Il Distretto 12 distrutto, una
nuova casa nel 13, Peeta nelle mani di Capitol City, nuovi
incontri, una nuova Era in cui un cambiamento della società sembra
possibile. Hunger Games: Il canto della rivolta – Parte
1 ci porta in un mondo in cui le ceneri hanno preso
il posto del mondo di Panem così come lo conoscevamo, in cui per
Katniss l’unica via da percorrere è quella della guerra, per
riavere la libertà, la casa e soprattutto Peeta.
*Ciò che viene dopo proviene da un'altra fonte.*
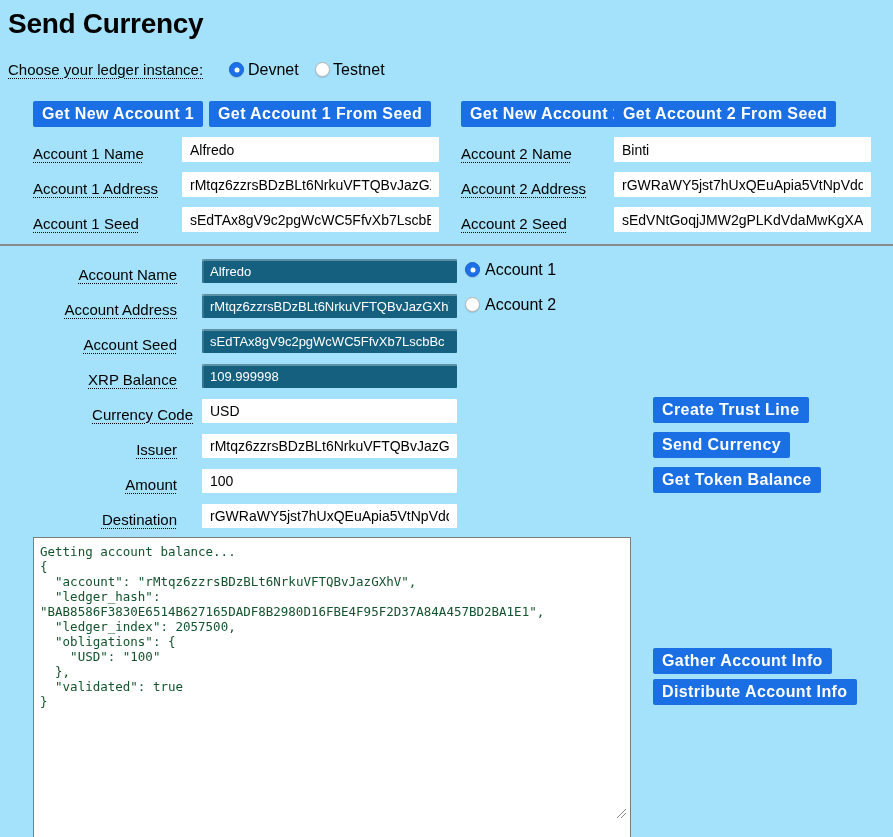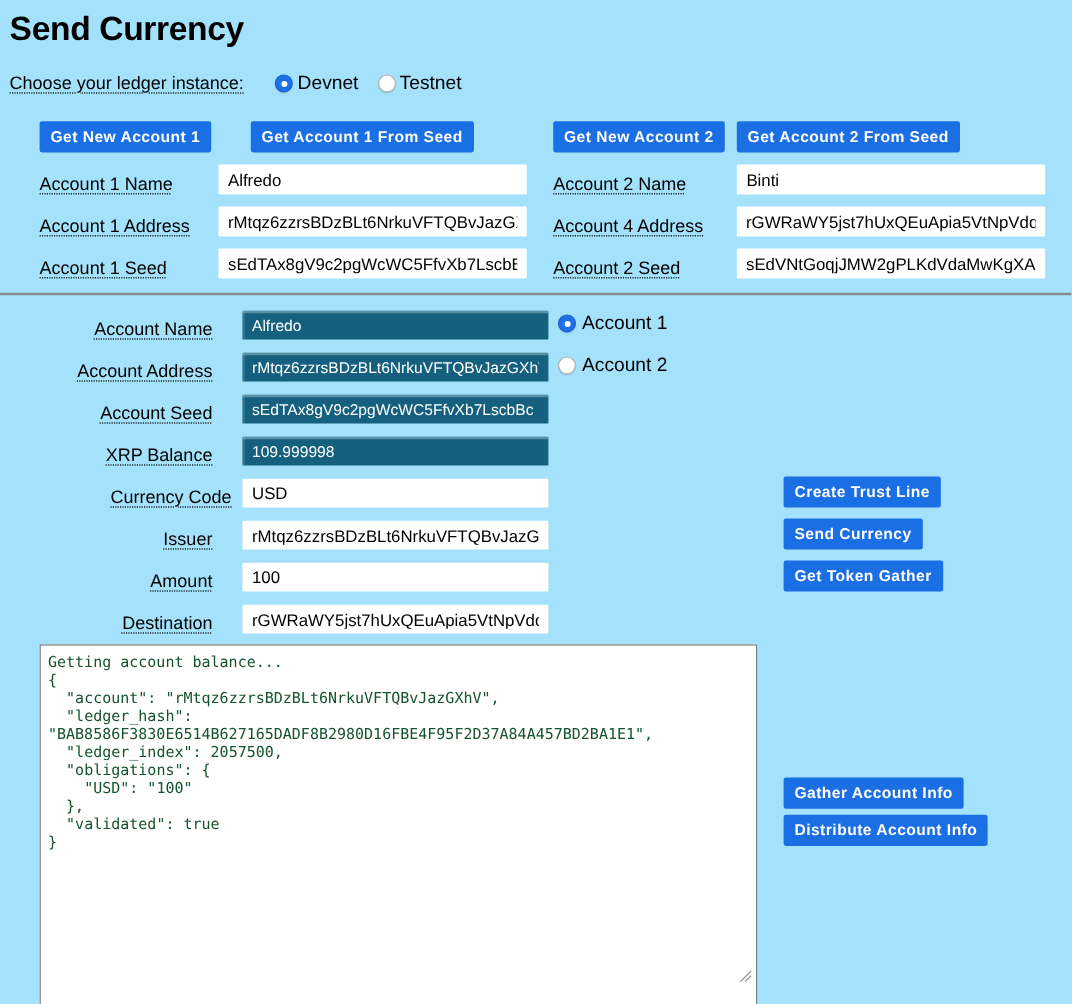"Get New Account 1" .btn { font-size: 13px -> 16px }
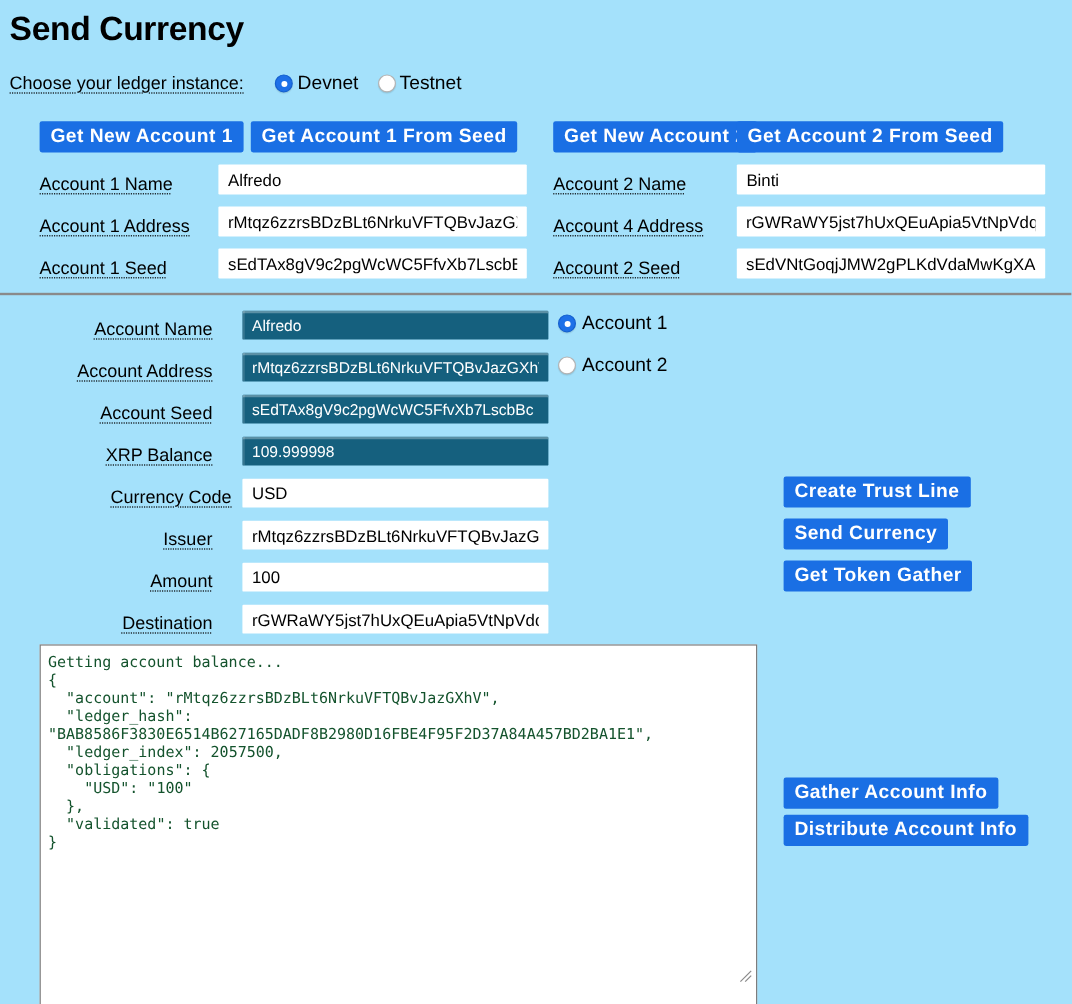"Account 4 Address" span.lbl { text: 4 -> 2 }
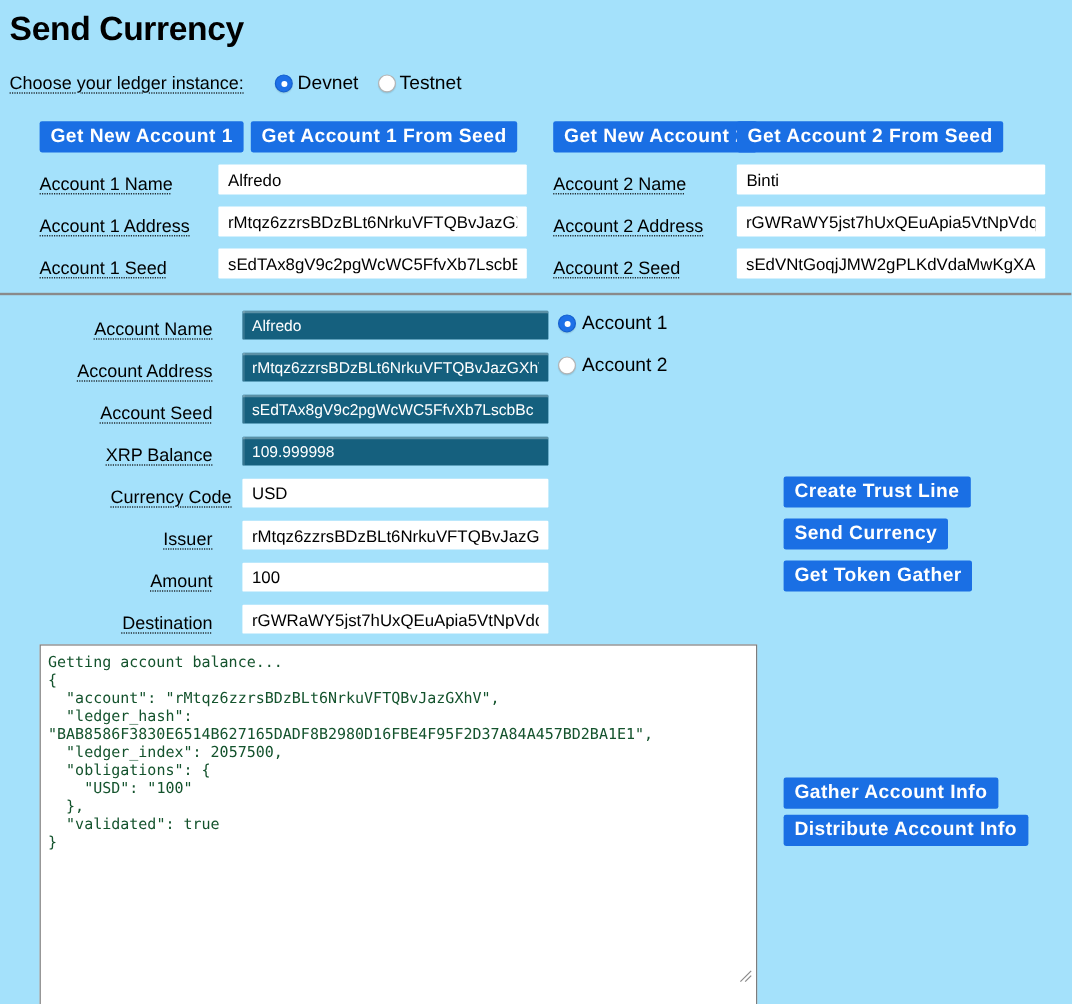"Get Token Gather" button.btn { text: Gather -> Balance }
Il canto della rivolta è quello che
deve intonare la protagonista, il canto della ghiandaia imitatrice
che, sopravvissuta due volte ai Giochi, sfida la Capitale e il
Presidente Snow facendosi volto della rivoluzione. Peccato però che
le interessanti premesse di una guerra combattuta con i mezzi della
propaganda e dei mess media, fortemente presenti, quasi
protagonisti, nella saga della Collins, si risolvano in una serie
di sequenze che si lasciano sfuggire sia la possibilità di
affrontare il tema politico, sia quella di mettere in scena una
potente riflessione sulla forza della comunicazione di massa,
elementi cruciali e validi anche dell’opera letteraria.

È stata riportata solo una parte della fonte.